Forty years and two days ago, April 30th, 1966. Dick Fariña dies in a motorcycle crash in Monterey, CA, after a booksigning for his just-published novel, "Been Down So Long It Looks Like Up to Me."
The day was also his wife - Mimi's - 21st birthday. Mimi would later remember that she had been irritated with Dick because he had apparently completely forgotten the day; too excited about his booksigning later that afternoon. After the accident, Mimi spent several days at her sister, Joan's house.
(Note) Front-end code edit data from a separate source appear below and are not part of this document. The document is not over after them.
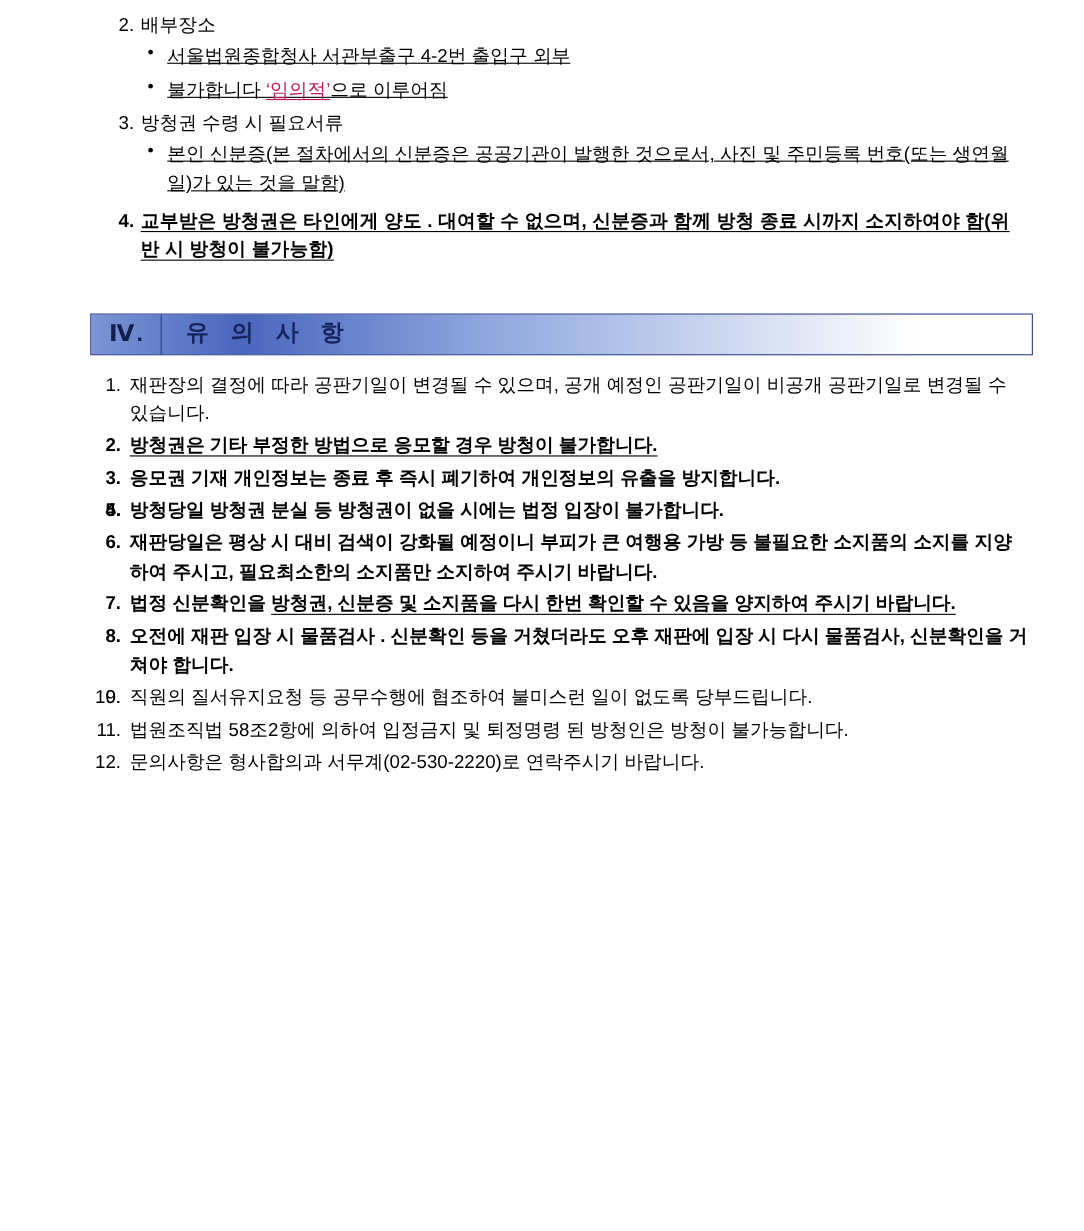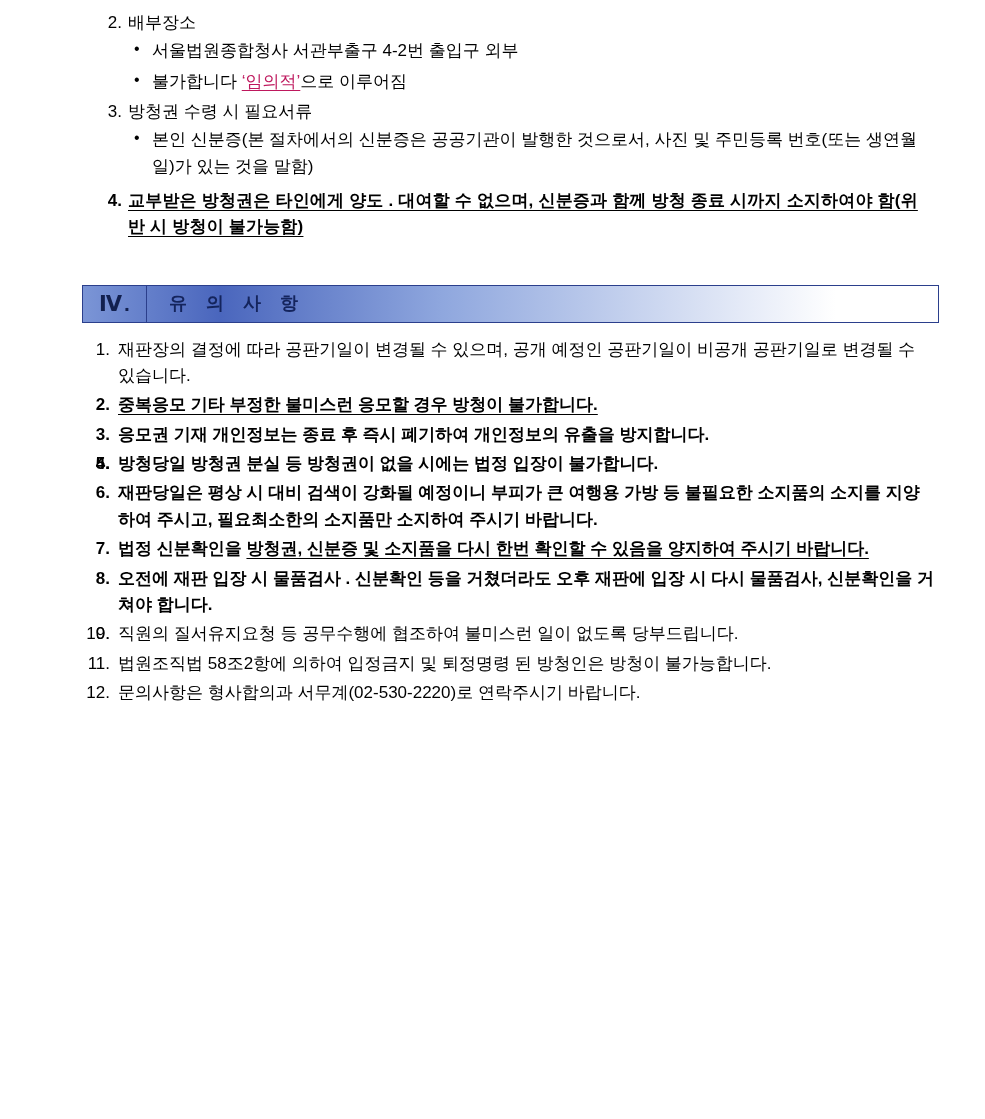"서울법원종합청사 서관부출구 4-2번 출입구 외부" ul.bullets { text-decoration: none -> underline }
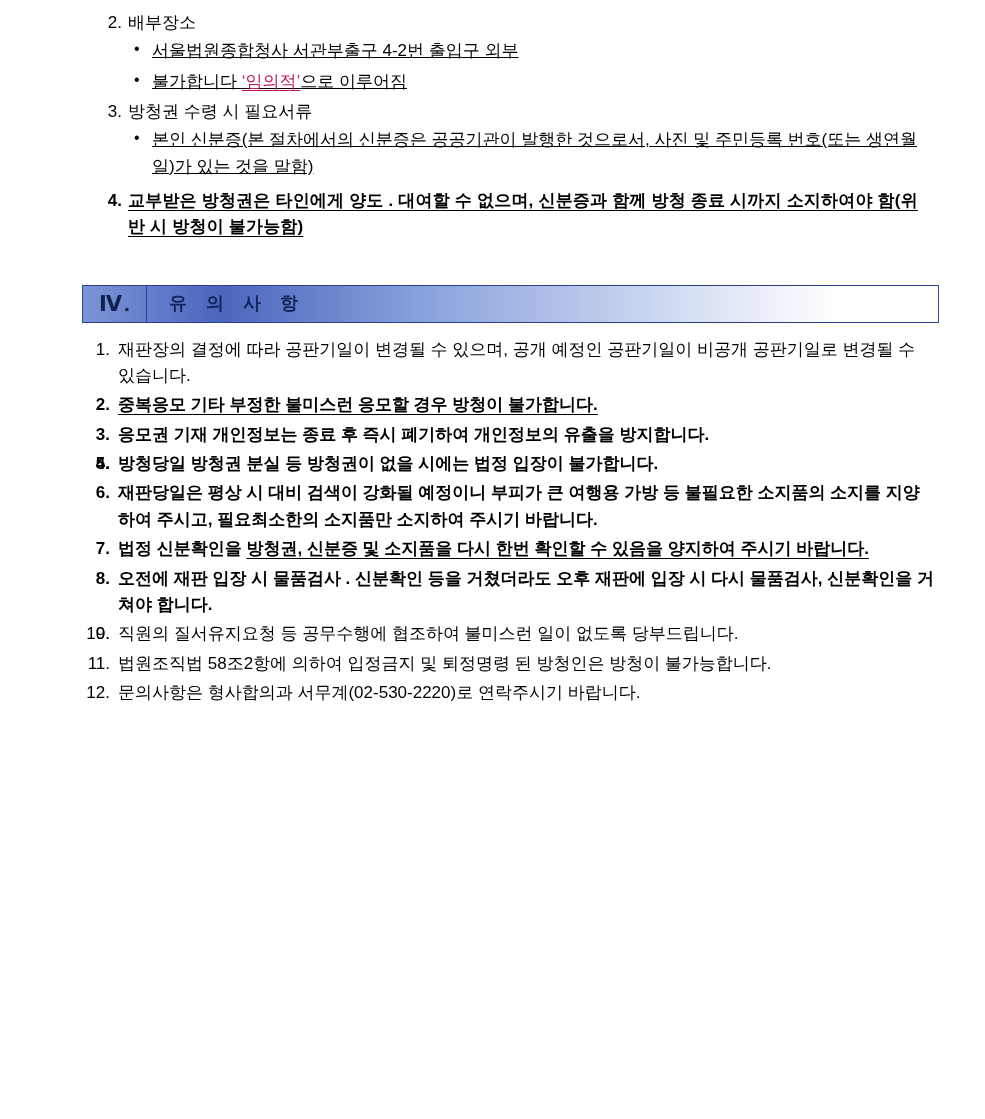"유 의 사 항" .heading-bar .htitle { font-size: 18px -> 21px }
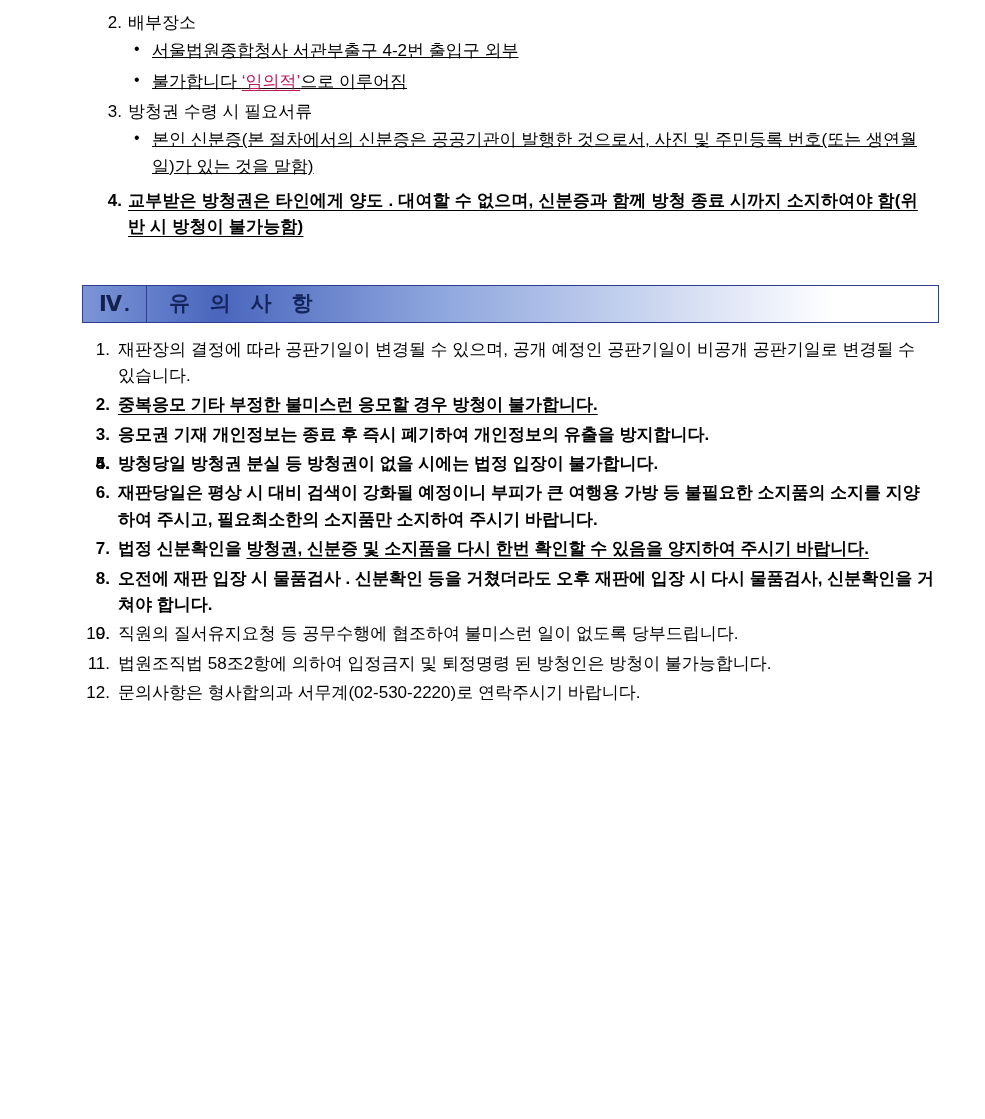"중복응모 기타 부정한 불미스런 응모할" span.u { text: 중복응모 기타 부정한 불미스런 -> 방청권은 기타 부정한 방법으로 }
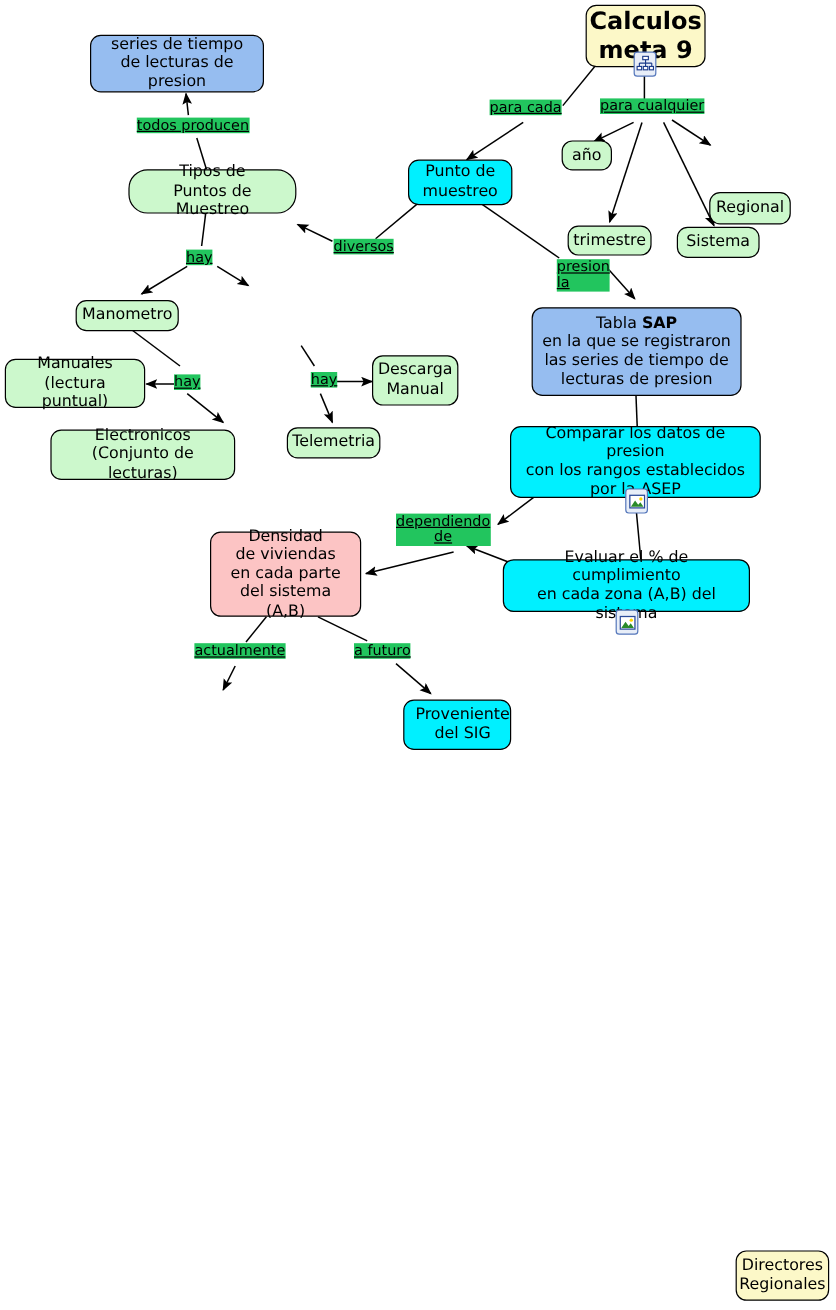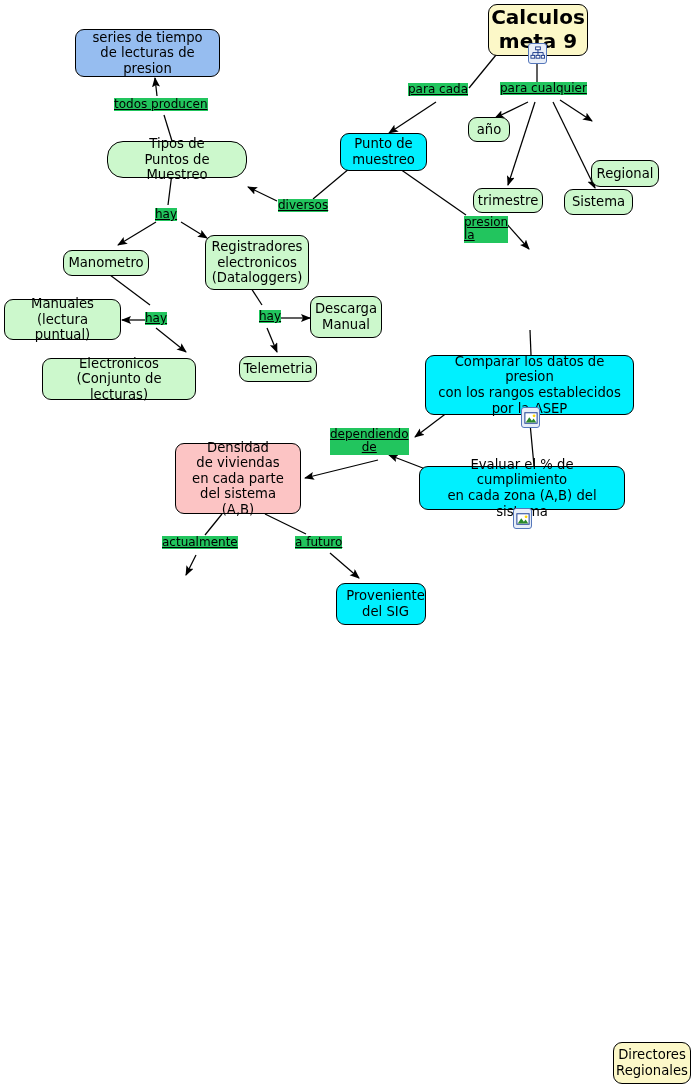"Registradores" div.node { html: <div>Registradores electronicos (Dataloggers)</div> -> none }
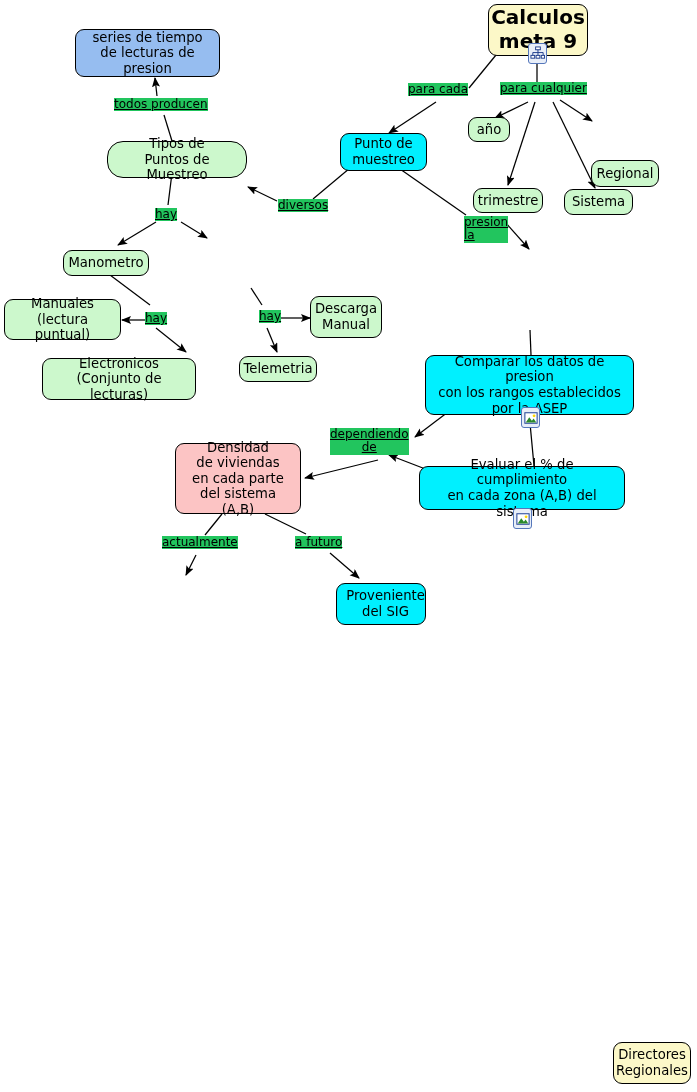"Tabla SAP" div.node { html: none -> <div> <span><span>Tabla <span>SAP</span></span><br><span>en la que se registraron</span><br><span>las series de tiempo de</span><br><span>lecturas de presion</span></span> </div> }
When she finally returned to the small cabin where she and Dick had lived she found that he had secretly decorated it with flowers for her, and had a private birthday celebration meal prepared.
The Monterey County Herald has a retrospective on Fariña here, with quotes from several people who knew him. As in Hadju's, "Positively 4th Street: The Lives and Times of Joan Baez, Bob Dylan, Mimi Baez Fariña and Richard Fariña," he comes across as a more-or-less charming rogue, the "more-or-less" dependent on how you feel about rogues.
It would have been interesting to see the person - the artist - Fariña might have evolved into if he had survived: a Dylan or a Phil Ochs? Would he have abandoned music as the folkie boom faded, or would he have built on the electric base he had already sampled? What would his next book have been like?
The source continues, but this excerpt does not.